Segment Open

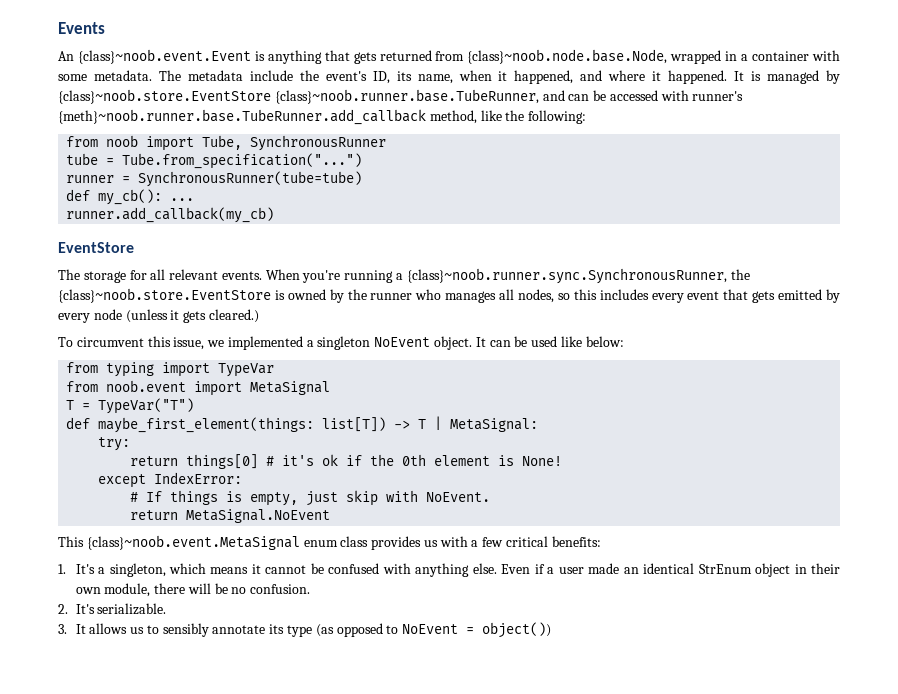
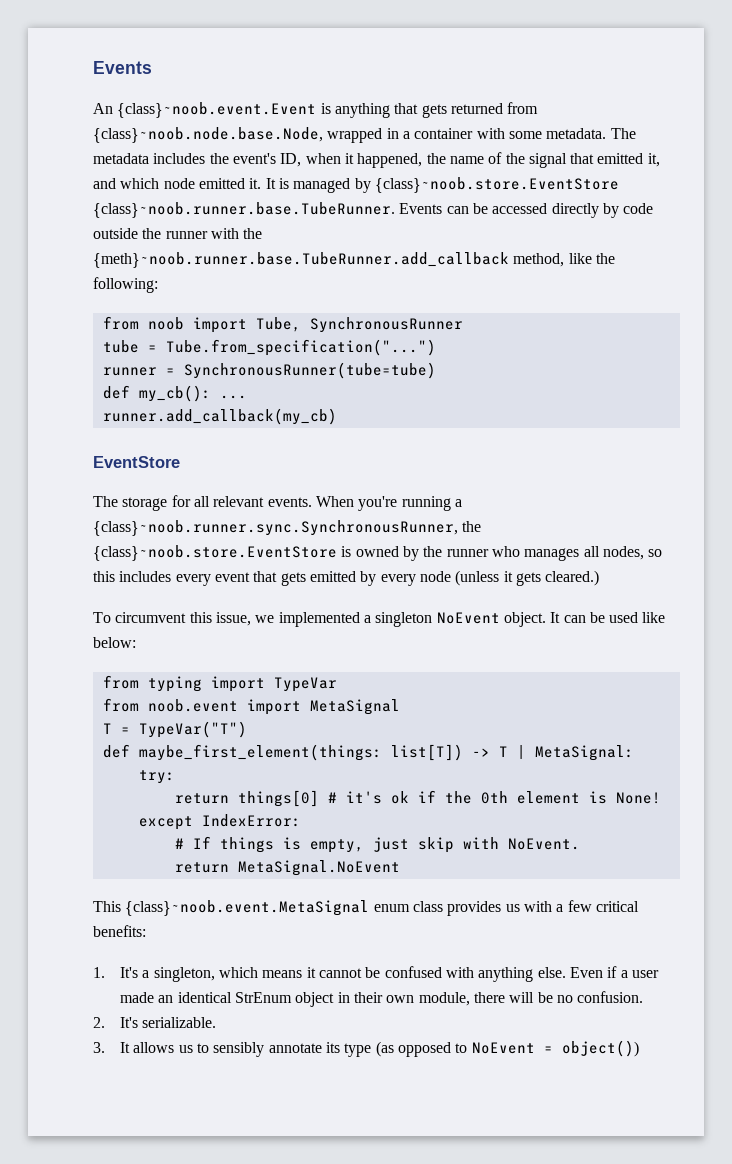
- The metadata include the event's ID, its name, when it happened, and where it happened.
+ The metadata includes the event's ID, when it happened, the name of the signal that emitted it, and which node emitted it.
- It is managed by {class}~noob.store.EventStore {class}~noob.runner.base.TubeRunner, and can be accessed with runner's {meth}~noob.runner.base.TubeRunner.add_callback method, like the following:
+ It is managed by {class}~noob.store.EventStore {class}~noob.runner.base.TubeRunner. Events can be accessed directly by code outside the runner with the {meth}~noob.runner.base.TubeRunner.add_callback method, like the following:

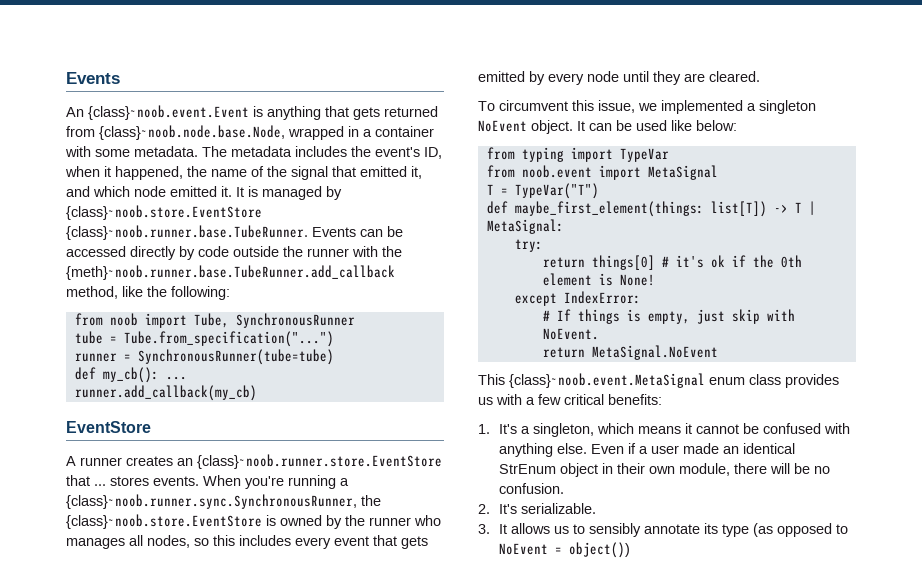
- The storage for all relevant events.
+ A runner creates an {class}~noob.runner.store.EventStore that ... stores events.
- When you're running a {class}~noob.runner.sync.SynchronousRunner, the {class}~noob.store.EventStore is owned by the runner who manages all nodes, so this includes every event that gets emitted by every node (unless it gets cleared.)
+ When you're running a {class}~noob.runner.sync.SynchronousRunner, the {class}~noob.store.EventStore is owned by the runner who manages all nodes, so this includes every event that gets emitted by every node until they are cleared.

Segment Closed

Reproduce only the lines running from the one with "- The storage for all relevant events." through the final line of the listing above, both ends included.

**ANSWER AREA**
- The storage for all relevant events.
+ A runner creates an {class}~noob.runner.store.EventStore that ... stores events.
- When you're running a {class}~noob.runner.sync.SynchronousRunner, the {class}~noob.store.EventStore is owned by the runner who manages all nodes, so this includes every event that gets emitted by every node (unless it gets cleared.)
+ When you're running a {class}~noob.runner.sync.SynchronousRunner, the {class}~noob.store.EventStore is owned by the runner who manages all nodes, so this includes every event that gets emitted by every node until they are cleared.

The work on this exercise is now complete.